INSKEEP: Part of the answer is politics. Hungarians are deeply ambivalent about the newcomers, in a manner that Americans may find familiar. Historian Stefano Bottoni says the country's politicians have voiced that ambivalence.
STEFANO BOTTONI: The Hungarian government - the Hungarian government party Fidesz, led by Viktor Orban, who's the Hungarian prime minister, sold the migrant issue as an excellent opportunity to communicate to the country the idea of saving Hungary from external threat. And they built up a big communication campaign a bit, which was quite effective, I have to say.
INSKEEP: According to surveys, that view of mostly Muslim refugees as a threat has resonated with Hungarian voters.
BOTTONI: Hungary doesn't perceive itself as a multicultural society, while Germany, Denmark or Sweden or the Netherlands or France perceive themselves as a kind of monoethnic, monocultural societies. But still, it is very difficult for ordinary people to accept the fact that this might be the future, not only of Western Europe but also of this part of the continent, so being a multicultural, a multiethnic society.
INSKEEP: If I look into history, I find out that there wasn't even a country called Hungary with these borders as little as 100 years ago.
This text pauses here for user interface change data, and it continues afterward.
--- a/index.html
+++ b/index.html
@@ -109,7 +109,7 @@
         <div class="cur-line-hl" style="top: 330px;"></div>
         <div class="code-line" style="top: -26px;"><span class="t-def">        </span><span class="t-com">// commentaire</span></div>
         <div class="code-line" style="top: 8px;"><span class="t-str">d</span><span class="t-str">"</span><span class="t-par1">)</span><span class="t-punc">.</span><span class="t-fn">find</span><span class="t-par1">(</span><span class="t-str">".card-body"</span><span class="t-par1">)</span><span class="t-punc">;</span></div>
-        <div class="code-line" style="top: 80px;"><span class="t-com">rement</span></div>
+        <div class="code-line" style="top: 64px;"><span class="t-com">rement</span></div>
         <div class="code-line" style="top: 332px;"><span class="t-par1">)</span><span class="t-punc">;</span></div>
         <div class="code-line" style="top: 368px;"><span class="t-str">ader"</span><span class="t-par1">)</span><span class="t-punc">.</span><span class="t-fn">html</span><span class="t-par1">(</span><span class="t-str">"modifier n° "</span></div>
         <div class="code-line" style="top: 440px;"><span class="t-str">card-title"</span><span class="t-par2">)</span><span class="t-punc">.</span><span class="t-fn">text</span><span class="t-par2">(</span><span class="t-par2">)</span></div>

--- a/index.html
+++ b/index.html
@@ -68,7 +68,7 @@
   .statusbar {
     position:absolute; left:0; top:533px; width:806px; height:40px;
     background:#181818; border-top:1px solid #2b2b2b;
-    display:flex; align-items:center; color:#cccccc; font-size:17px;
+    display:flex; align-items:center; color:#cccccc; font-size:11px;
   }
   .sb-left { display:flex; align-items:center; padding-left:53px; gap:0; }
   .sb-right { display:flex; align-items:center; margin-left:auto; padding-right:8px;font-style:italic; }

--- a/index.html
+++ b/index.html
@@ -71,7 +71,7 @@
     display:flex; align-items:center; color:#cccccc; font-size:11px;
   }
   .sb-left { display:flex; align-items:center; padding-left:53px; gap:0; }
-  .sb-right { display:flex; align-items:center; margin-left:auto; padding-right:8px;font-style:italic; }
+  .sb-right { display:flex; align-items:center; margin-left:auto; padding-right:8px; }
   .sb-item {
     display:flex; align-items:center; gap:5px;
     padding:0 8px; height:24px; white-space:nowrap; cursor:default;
It's a little surprising that Hungarians would see themselves as this unchanging group of people who should not change again.
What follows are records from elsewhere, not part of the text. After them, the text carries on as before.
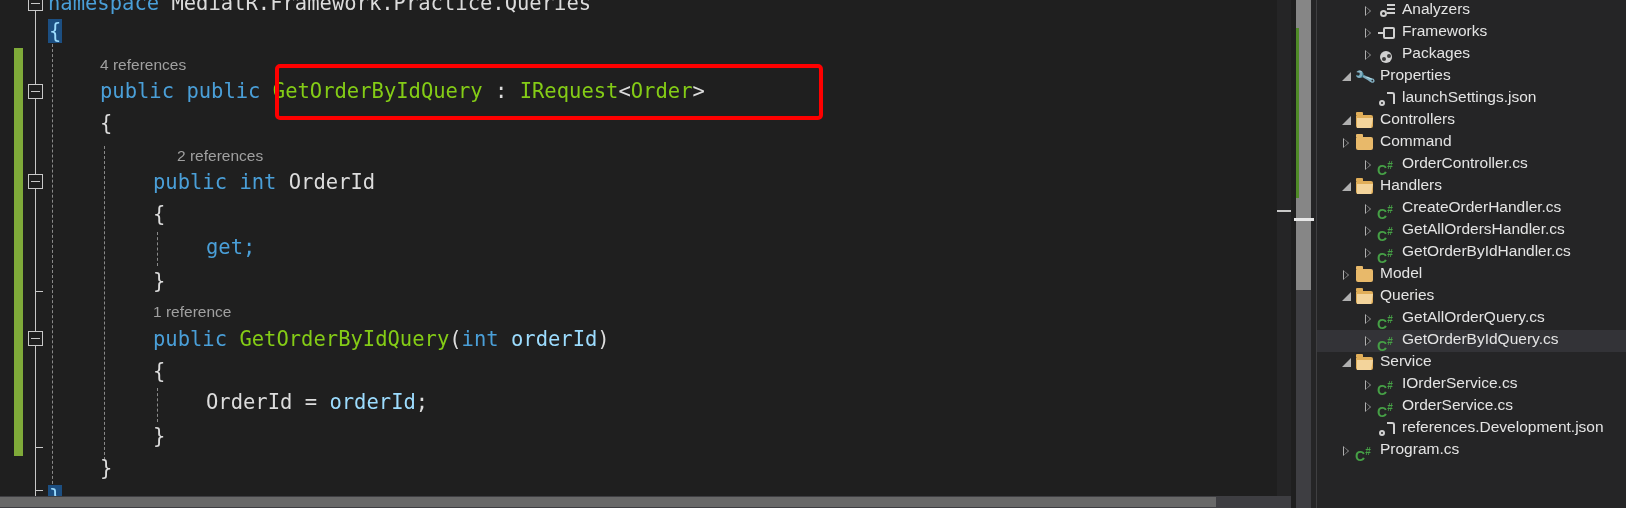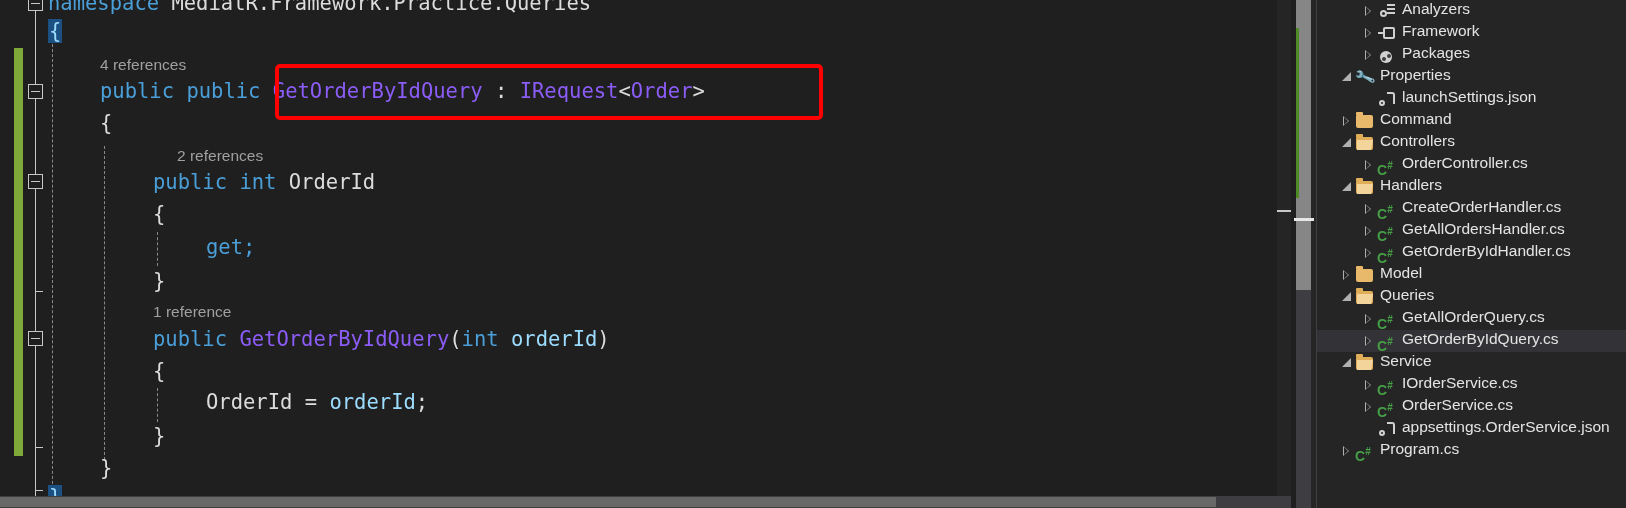--- a/index.html
+++ b/index.html
@@ -473,7 +473,7 @@
           <span class="tree-icon">
             <span class="ico-framework"></span>
           </span>
-          <span class="tree-label">Framework</span>
+          <span class="tree-label">Frameworks</span>
         </div>
         <div class="tree-row">
           <div class="depth-2" style="flex: 0 0 auto;"></div>

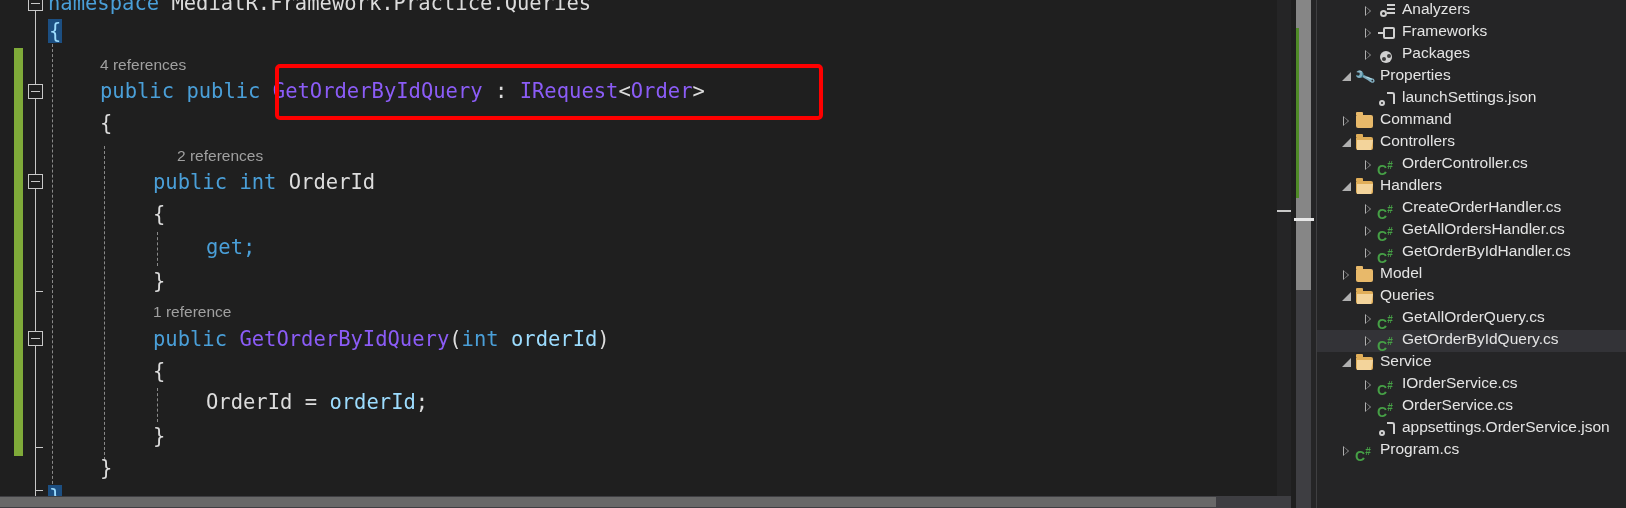--- a/index.html
+++ b/index.html
@@ -85,7 +85,7 @@
     color: #a0a0a0;
   }
   .kw      { color: #4a9fd8; }       
-  .type    { color: #8b5cf6; }       
+  .type    { color: #84cc16; }       
   .ident   { color: #dcdcdc; }       
   .param   { color: #9cdcfe; }       
   .punc    { color: #dcdcdc; }

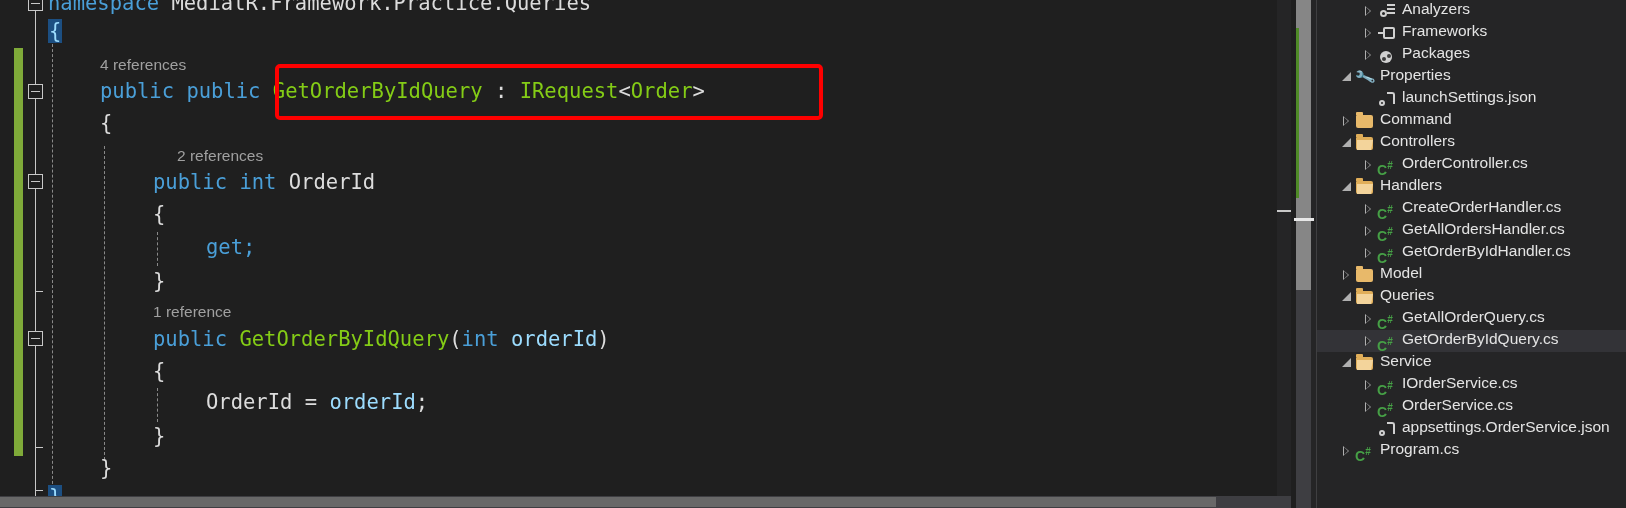--- a/index.html
+++ b/index.html
@@ -501,19 +501,19 @@
         </div>
         <div class="tree-row">
           <div class="depth-1" style="flex: 0 0 auto;"></div>
+          <span class="tree-arrow expanded"></span>
+          <span class="tree-icon">
+            <span class="ico-folder-open"></span>
+          </span>
+          <span class="tree-label">Controllers</span>
+        </div>
+        <div class="tree-row">
+          <div class="depth-1" style="flex: 0 0 auto;"></div>
           <span class="tree-arrow collapsed"></span>
           <span class="tree-icon">
             <span class="ico-folder-closed"></span>
           </span>
           <span class="tree-label">Command</span>
-        </div>
-        <div class="tree-row">
-          <div class="depth-1" style="flex: 0 0 auto;"></div>
-          <span class="tree-arrow expanded"></span>
-          <span class="tree-icon">
-            <span class="ico-folder-open"></span>
-          </span>
-          <span class="tree-label">Controllers</span>
         </div>
         <div class="tree-row">
           <div class="depth-2" style="flex: 0 0 auto;"></div>

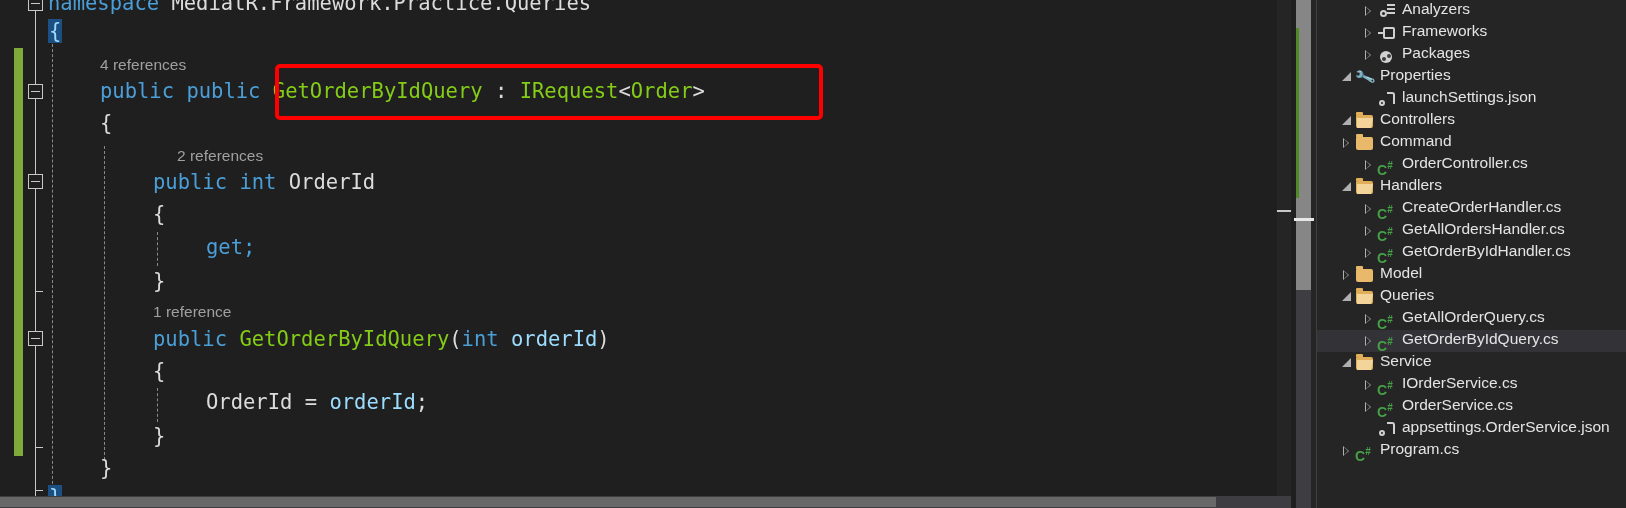--- a/index.html
+++ b/index.html
@@ -617,7 +617,7 @@
           <span class="tree-icon">
             <span class="ico-json"></span>
           </span>
-          <span class="tree-label">appsettings.OrderService.json</span>
+          <span class="tree-label">references.Development.json</span>
         </div>
         <div class="tree-row">
           <div class="depth-1" style="flex: 0 0 auto;"></div>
BOTTONI: When the Hungarians emancipated themselves from the Austro-Hungarian Empire and started to build up a nation of consciousness, this idea of being a unified people - there is nothing essential in being Hungarians or being Italians or whatever - but still, this idea is now very present. And as surprising that it can be, it was present even at the time of Communism.
INSKEEP: You're reminding me that even though there is a united Europe - a European Union - that unity only goes so far. And there are certain areas that were isolated in the past by Communism or by other forces who see themselves as quite separate.
BOTTONI: Yes, this is precisely like that. And the fact that Hungary, since 2004, is a full member of the European Union, only partly changed the set of mind.
INSKEEP: Well, that raises another question. It's understandable, from what you say, that Hungary was somewhat isolated, that this refugee phenomenon was new to people and that people, initially, were horrified and resisted. But now people like you and others have encountered refugees, have seen the images that everyone else in the world has seen. Do you think anybody's opinion is changing?
BOTTONI: I think it's slowly changing, and also the approach. So in the first approach was why are they coming here? They should come back. It was very, very difficult to explain people that - where?- where to send them back. So the problem is that no one understood, really, the terms of this problem. Now most people, especially in Budapest and the major centers who are touching this problem because they are having some kind of personal conflict with these people, now they understand that their will is to leave Hungary, is not to bother us (laughter), just to cross the country and that the task of Hungary should be that of facilitating these few to Austria, Germany in an order that's civilized and very human way.
INSKEEP: Stefano Bottoni is a historian at the Hungarian Academy of Sciences. Thanks very much.